Collectively, people spend 927 million hours a month playing casual games on Facebook. Is it possible for a website to make setting and achieving financial goals as fun, easy and even as social as playing Farmville or Words with Friends? If you're smart about the way you try some new Web features, maybe it can be.
Let's take a common goal: saving. Most people know that it's important to have six months' worth of expenses on hand in a liquid form, ideally earning interest, such as a savings account, checking or money market account. But how much do you really spend in six months? And how much do you need to put away each month in order to get to that finish line? Some popular websites can help.
Mint is one of the most popular money management tools online. It's free to use and a great first step to get started organizing your financial life, because it's a way to see all your spending, investments and credit accounts in one place. It automatically categorizes all your spending and spits out neat pie charts and line graphs.
Last year Mint added a tab called Goals that gives you a further nudge to transform all this information into action. When I clicked on the "Emergency Fund" goal, Mint gave me an estimate for a six-month emergency fund based on my actual monthly spending, which was both more realistic and more ambitious than my existing back-of-the-envelope calculations.
You can't argue with real numbers. Within a few minutes I was clicking over to my bank's website and more than doubling my automatic recurring monthly transfer from checking to savings, a change that will have me sitting on a healthy savings fund by next fall. Every time I log on to Mint, the "Goals" page will remind me how I'm doing; it also sends monthly e-mail reminders, and I can set up automatic alerts via text message.

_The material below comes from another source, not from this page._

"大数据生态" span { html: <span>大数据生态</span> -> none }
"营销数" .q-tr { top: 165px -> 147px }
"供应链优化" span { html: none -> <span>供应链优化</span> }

Smartypig.com is designed for one thing: savings.
Unlike these other websites, which are just for tracking your finances, you can set up an actual online savings account with Smartypig, one with very competitive interest rates, and share your goals with friends and family, who can cheer you on or even send in contributions to your graduation trip or wedding.

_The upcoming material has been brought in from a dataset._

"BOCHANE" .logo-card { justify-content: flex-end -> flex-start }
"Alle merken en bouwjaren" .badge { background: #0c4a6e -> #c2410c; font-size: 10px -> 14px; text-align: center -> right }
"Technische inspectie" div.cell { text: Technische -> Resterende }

Smartypig also gives you a cash reward when you close out the account, which makes it most beneficial for those setting relatively short-term goals.

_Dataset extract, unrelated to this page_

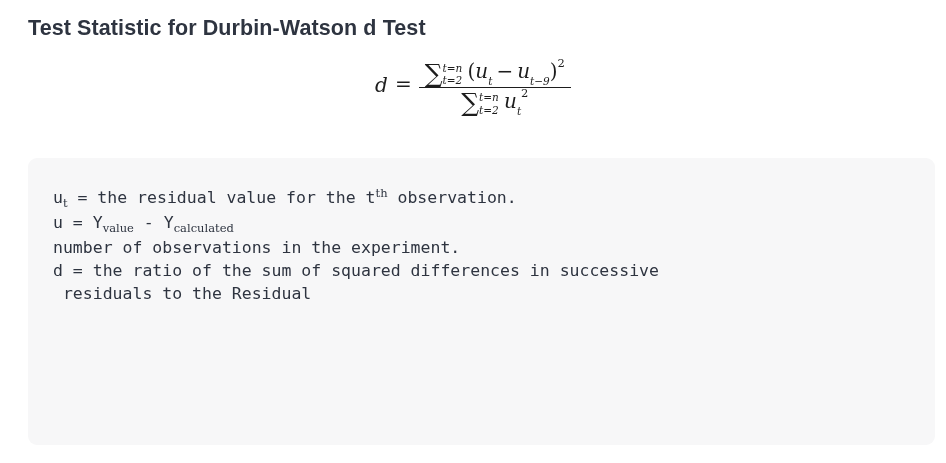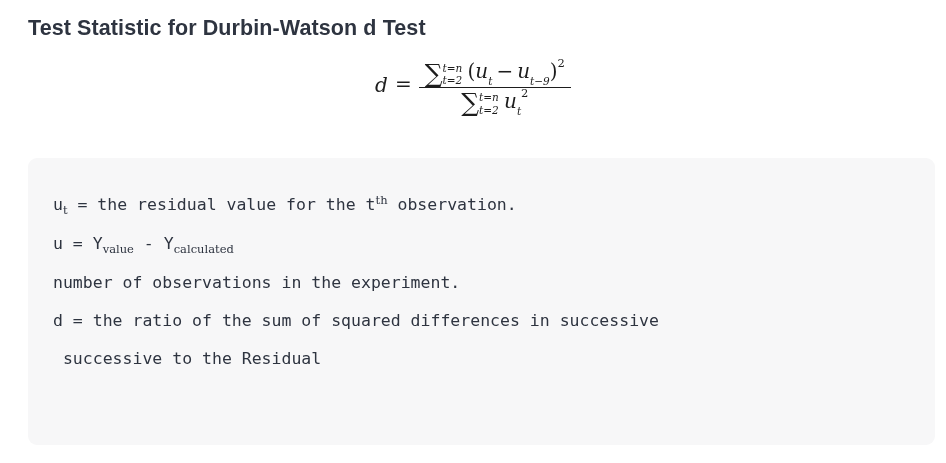"ut = the residual value" .def-line { line-height: 38px -> 23px }
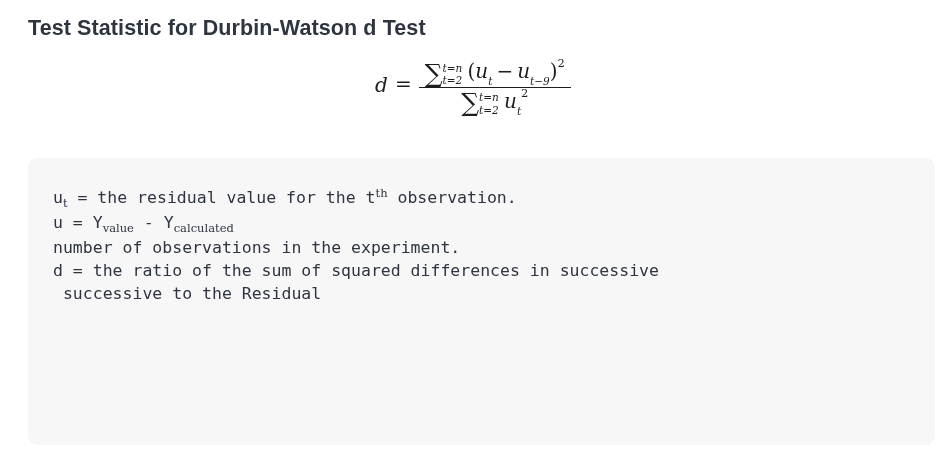"successive to the Residual" span { text: successive -> residuals }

In January a new site called Payoff launched. "What if you could make finances more fun?" CEO Scott Saunders says he wanted to know. Like Mint, the site allows you to set goals like taking a vacation, paying off debt or improving your credit score. Taking the game component of financial planning even further, Payoff adds "badges" that you earn when taking a recommended action, like setting up a recurring monthly transfer (sense a theme here?). You can display these badges on your profile, where other Payoff members can see them. Some badges are even linked to surprise cash prizes.
There are lots more sites out there to help you save and track your progress toward goals, publicly or privately, like Thrive ( www.justthrive.com ), which gives you personalized financial goals based on your information and their calculations, and LearnVest (www.
learnvest.com ), which is aimed specifically at women. It's important to be conscious of safety whenever you give out account information online; change passwords often and be cautious about accessing your accounts on these sites from public places.